In this study, Größbacher and colleagues tested various thicknesses of the scaffold, which resulted in more or less strong tubes. Finally, they also tested various placements of the bioprinted gels. These could either be placed on the inner side of the scaffold, inside the scaffold itself or on the outside of it. By using two differently labeled stem cells, the team was able to print a proof of principle blood vessel with two layers of stem cells, and seeded epithelial cells in the center to cover the lumen of the vessel.
From tubes to functional vessels
The design could also allow for holes in the side of the print, giving the possibility for controlled permeability of the vessel for the blood to do its function. Finally, the researchers also created more complex structures like forked vessels and even vessels with venous valves that were functional in maintaining a unidirectional flow.
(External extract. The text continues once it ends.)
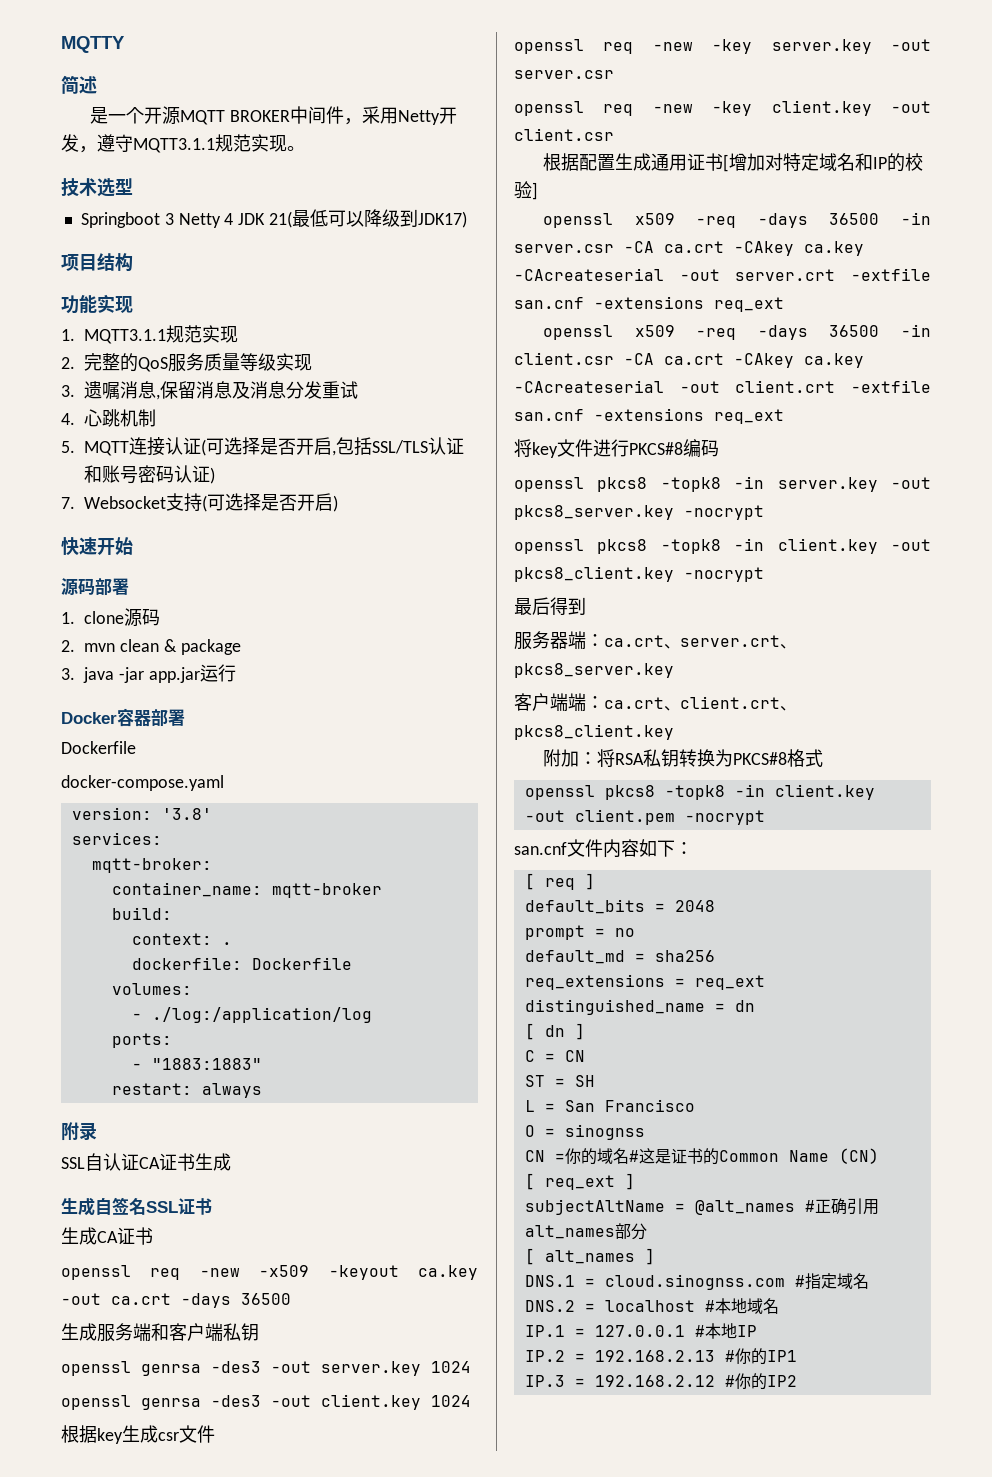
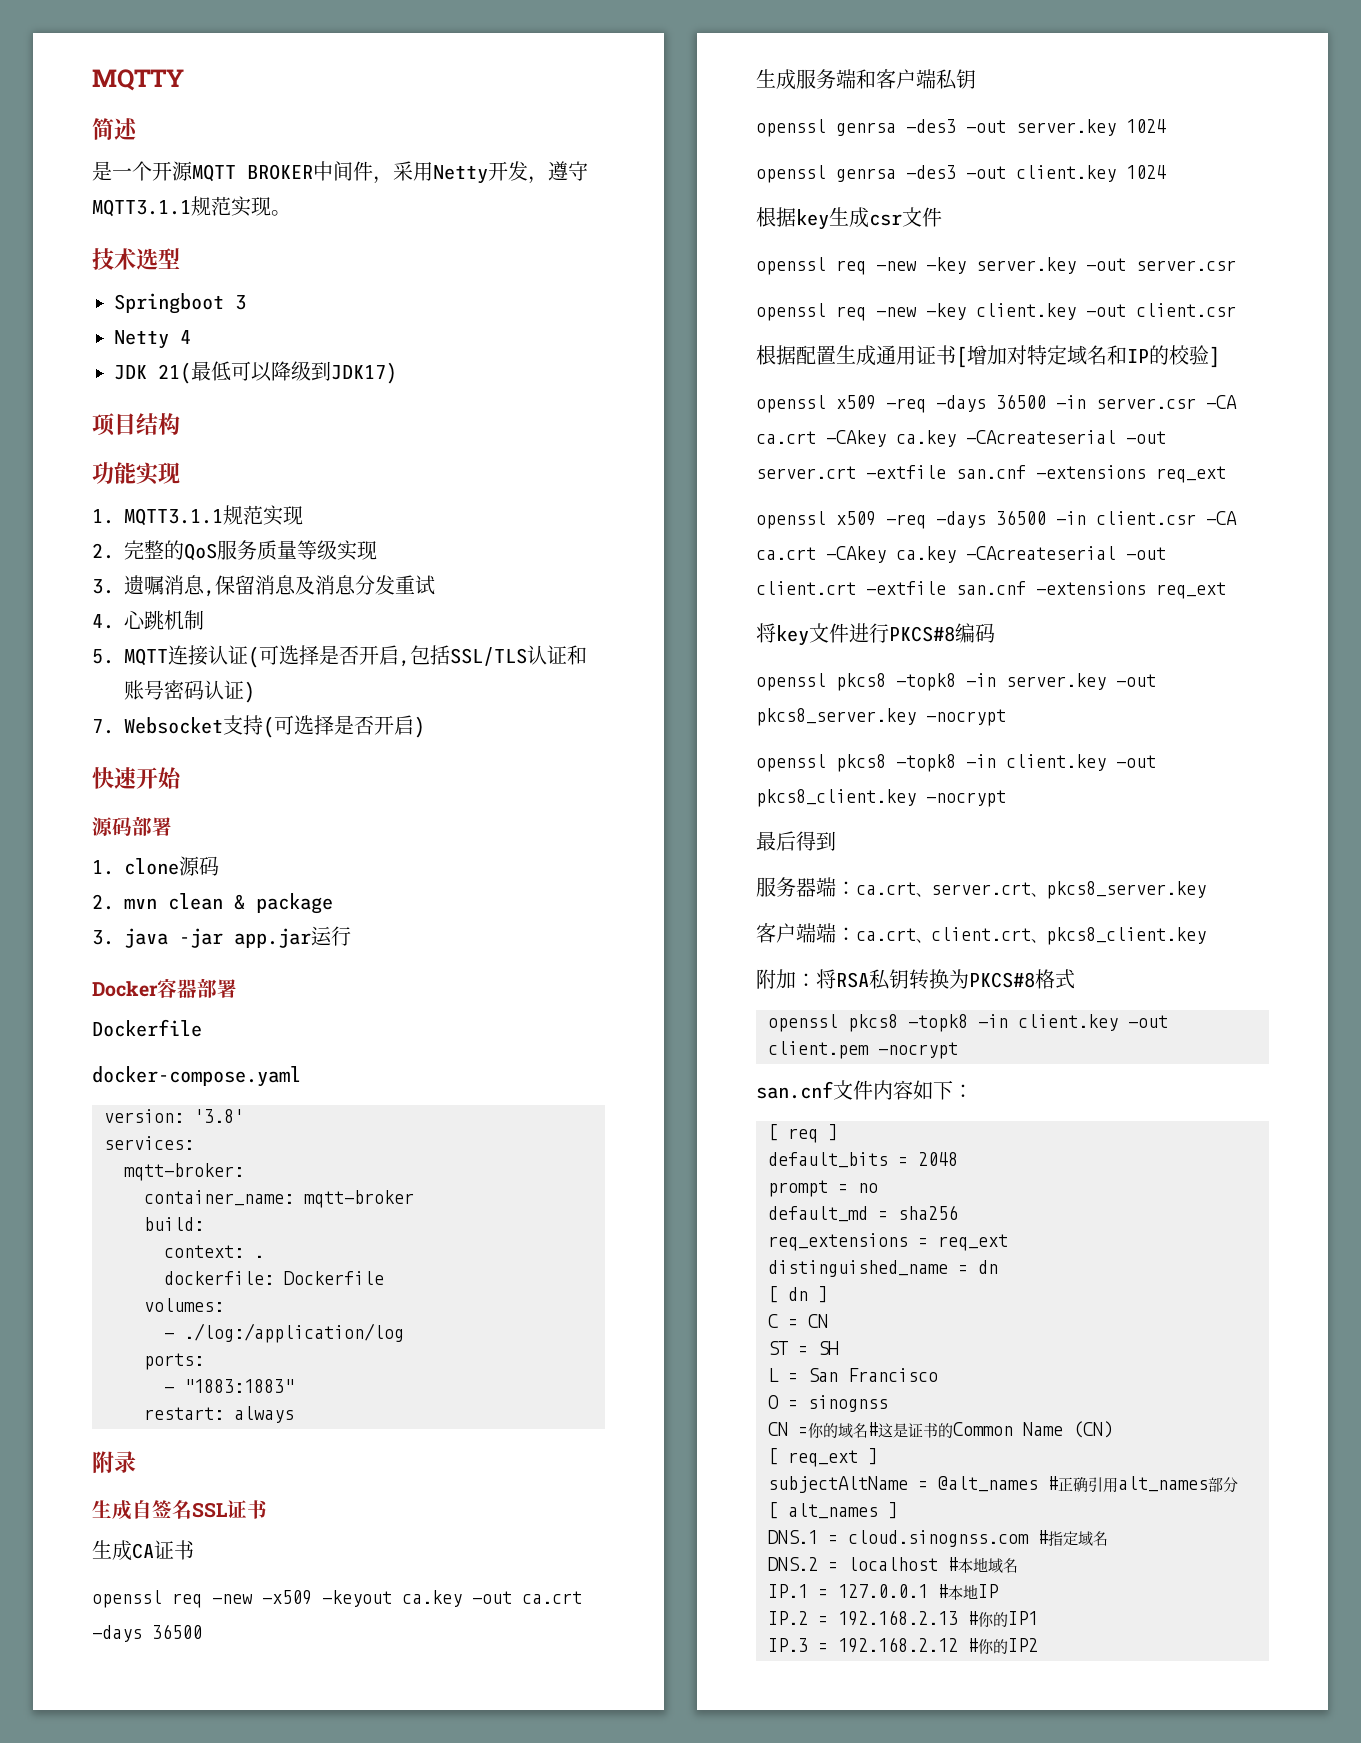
- Springboot 3 Netty 4 JDK 21(最低可以降级到JDK17)
+ Springboot 3
+ Netty 4
+ JDK 21(最低可以降级到JDK17)
- SSL自认证CA证书生成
Größbacher: “This was a proof of principle study. What we now need to do is replace the stem cells with functional cells that are part of a real blood vessel. That means adding muscle cells and fibrous tissue around the epithelial cells. Our goal now is to print a functional blood vessel.”
While these innovations provide interesting options to bring bioprinting forward, it will work best if they can be combined and expanded. Group leader Riccardo Levato stated: “Being able to print biologically active molecules into a print that uses granular gel means that the cells can use the molecular information better, as well as grow and develop into a tissue, together with their neighboring cells.”